▸ **Exercise description**: Begin at the line holding "padding-left: 14px ->" and set down exactly each line through the last one below, omitting pictures. Include nothing else.

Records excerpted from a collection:
^^^^

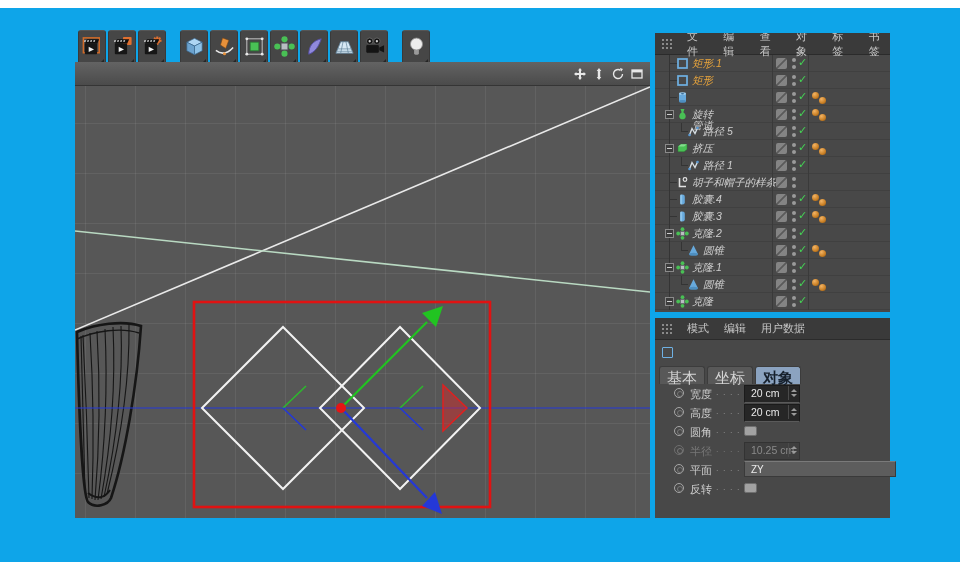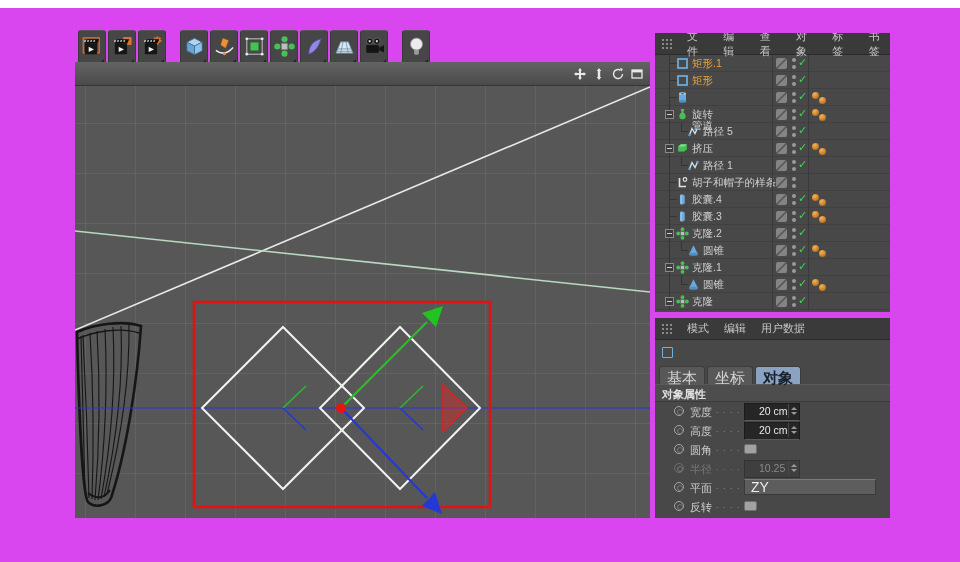"文件" .screen { background: #d946ef -> #0ea5e9 }
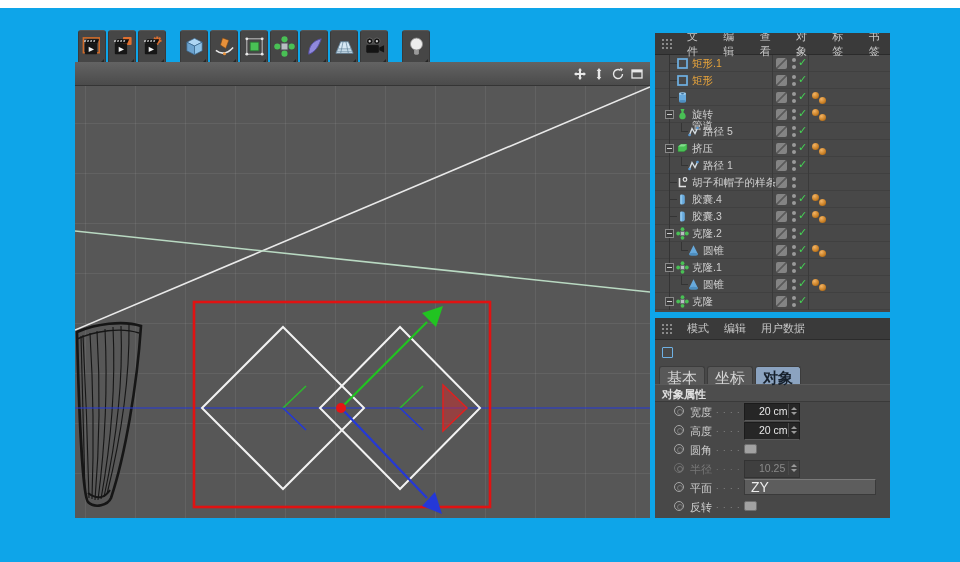"矩形.1" .om-row .olabel { font-style: none -> italic }
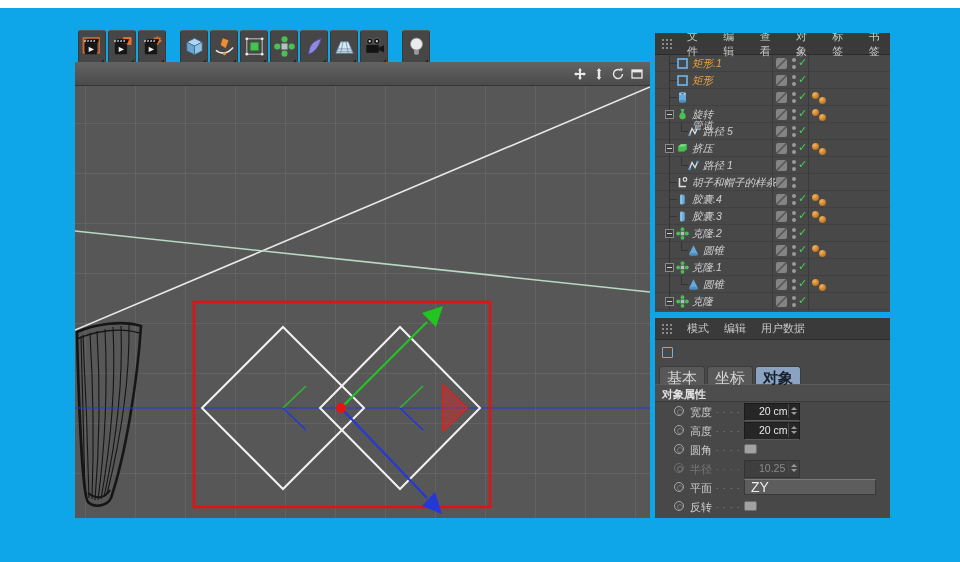"对象属性" div.am-sec { html: <div>对象属性</div> -> none }
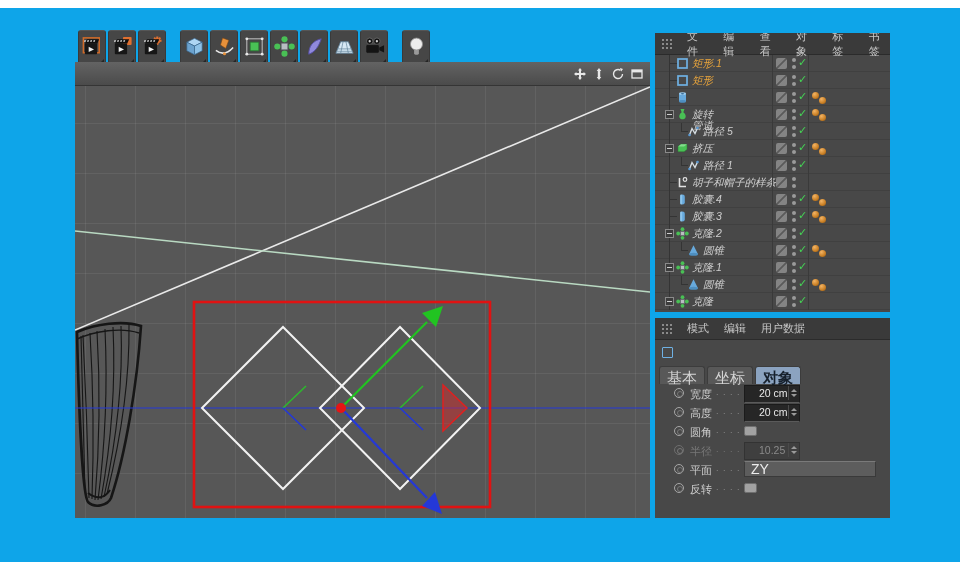"20 cm" .am-row .numbox { padding-left: 14px -> 6px }
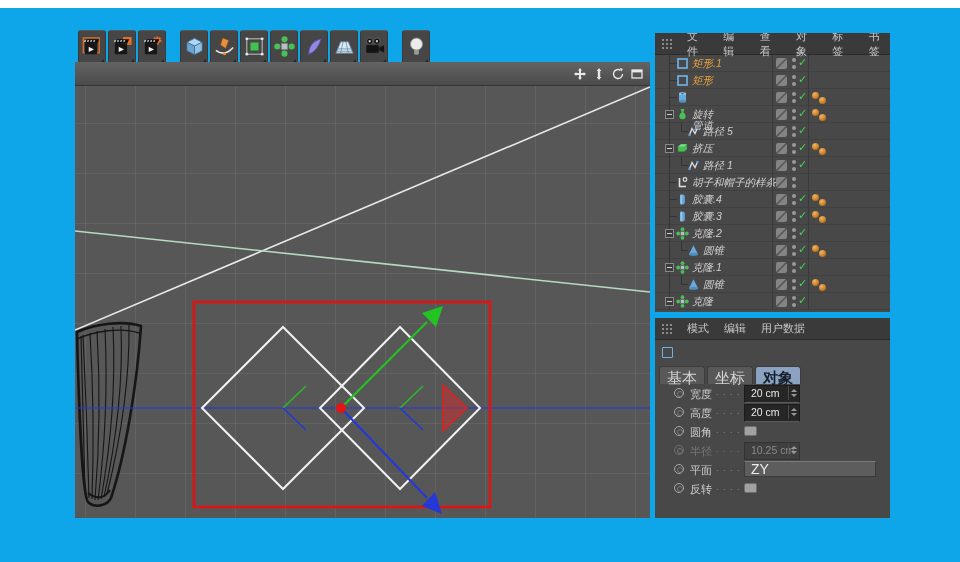"ZY" .am-row .ddown { font-size: 14px -> 10px; width: 132px -> 152px }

^^^^

▸ **Solution for this problem**:
"20 cm" .am-row .numbox { padding-left: 14px -> 6px }
"ZY" .am-row .ddown { font-size: 14px -> 10px; width: 132px -> 152px }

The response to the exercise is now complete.